Archéologues, architectes, ingénieurs, spécialistes des matériaux, enseignants, conservateurs et simples touristes n'ont pas forcément l'habitude de se parler. Et encore moins celle de partager des informations. C'est pourtant dans ce but qu'est née Aïoli au sein du laboratoire Modèles et simulations pour l'architecture et le patrimoine1. Tous pourront contribuer à cette application disponible sur internet, chacun selon son point de vue. Car, malgré leurs approches différentes, ils ont tous un centre d'intérêt commun : l'objet patrimonial, qu'il s'agisse d'un site, d'un édifice, de sculptures, de peintures, d'objets d'art ou de fragments archéologiques. Et chaque acteur du patrimoine peut tirer parti des informations fournies par les autres : l'archéologue profite des notes déjà réalisées par ses collègues sur le même objet, les ingénieurs et architectes croisent leur vision de l'état sanitaire d'un édifice avec les analyses du spécialiste des matériaux, l’enseignant y trouve de la matière pour ses cours, le conservateur et le restaurateur les données qui accompagnent l’objet et les sites à conserver, et le touriste amateur d'objets culturels un précieux commentaire pour sa visite.
« Quand une communauté pluridisciplinaire se réunit autour d'un même objet, le mieux est que l'objet lui-même devienne l'intégrateur des informations produites. C'est l'idée à la base d'Aïoli », explique Livio de Luca, directeur du laboratoire Modèles et simulations pour l'architecture et le patrimoine.

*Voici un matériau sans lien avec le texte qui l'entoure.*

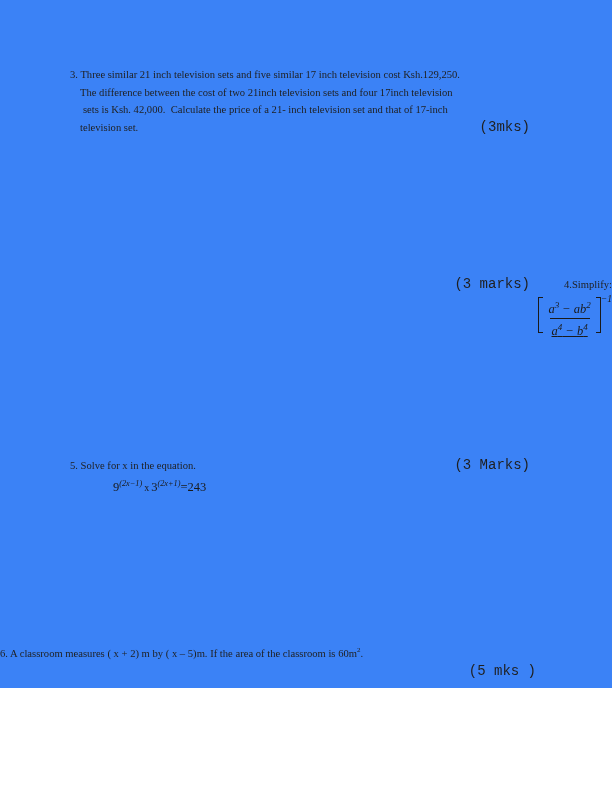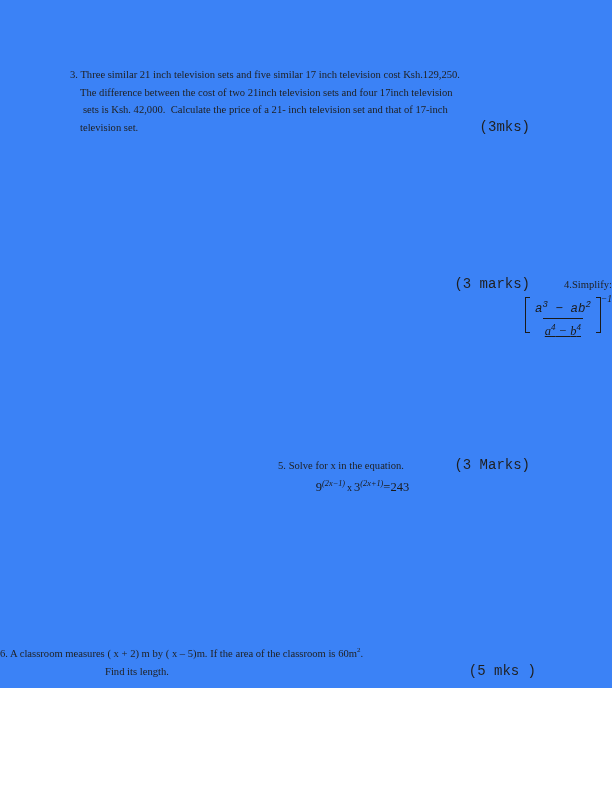--- a/index.html
+++ b/index.html
@@ -91,7 +91,6 @@
   .frac .num {
     padding: 1px 2px 1px 2px;
     white-space: pre;
-    font-family: Liberation Mono, monospace;
   }
   .frac .den {
     border-top: 1.4px solid #1a1a1a;

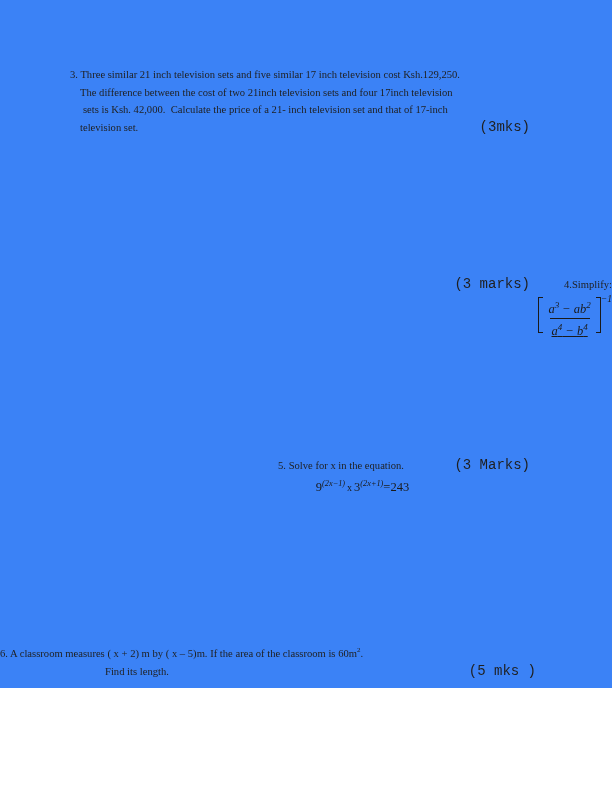--- a/index.html
+++ b/index.html
@@ -114,7 +114,7 @@
   }
 
   
-  #q5 { top: 457px; text-align: center; }
+  #q5 { top: 457px; }
   #q5 .q-line.l1 { padding-left: 70px; }
   #q5 .marks { right: 82px; top: 0px; }
   .eq5 {

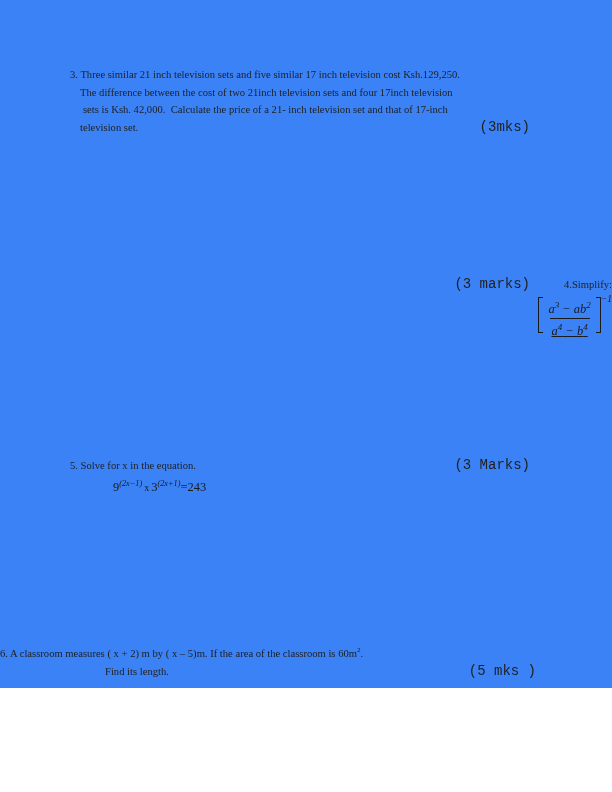--- a/index.html
+++ b/index.html
@@ -186,7 +186,6 @@
 
   <div class="q-block" id="q6">
     <div class="q-line l1"><span>6. A classroom measures ( x + 2) m by ( x – 5)m. If the area of the classroom is 60m</span><sup>2</sup><span>.</span></div>
-    <div class="q-line l2">Find its length.</div>
     <div class="marks">(5 mks )</div>
   </div>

En effet, Aïoli se focalise sur l'image de l'objet. Ou plutôt, les centaines ou milliers d'images prises par les différents acteurs, accompagnées de leurs commentaires décrivant l'objet, son état de conservation, ses matériaux, son style, ses similarités avec d'autres objets, etc. Au cœur de la plateforme collaborative, il y a ainsi une représentation 3D de l'objet, élaborée à partir de ces multiples vues et intégrant les annotations et les ressources complémentaires (texte, images, vidéos, sons…) de chaque spécialiste. La dimension temporelle des images y est aussi intégrée, un point capital notamment pour les conservateurs et restaurateurs, qui ont besoin de suivre l'état de conservation des objets et leurs dégradations éventuelles.
Aïoli a germé il y a une dizaine d'années, mais deux évolutions technologiques ont permis son décollage : la démocratisation des techniques de photogrammétrie, pour calculer un modèle 3D par corrélation d'images, et la possibilité de réunir, de traiter massivement et de partager des données via le cloud. S’y ajoute un développement spécifique, au centre d'Aïoli : la propagation multidimensionnelle d'annotations sémantiques spatialisées. Autrement dit : les notes prises sur une partie de l'objet photographié avec une tablette numérique sont projetées sur le modèle 3D, puis projetées à nouveau sur toutes les vues 2D, passées, présentes et futures.
A l'occasion d'Innovatives SHS 2017, les responsables du projet ouvrent le site www.aioli.cloud, tandis que des premiers tests sur le prototype sont en cours avec une quinzaine d'utilisateurs. « Nous allons lancer une campagne d'adhésion, afin de recruter un panel plus large et suffisamment diversifié – des archéologues, des géographes, des restaurateurs, des spécialistes des mesures sur les objets - pour représenter la future communauté d'utilisateurs », annonce Livio de Luca. Le but est de tester les fonctionnalités du système, avec l'objectif d'aboutir à un outil stable d'ici trois ans. Cette communauté des premiers utilisateurs aura aussi pour tâche de faire émerger une nouvelle méthodologie de travail pluridisciplinaire et de nouveaux scénarios d'analyse comparative et coopérative des objets patrimoniaux.
1 CNRS/Ministère de la culture et de la communication.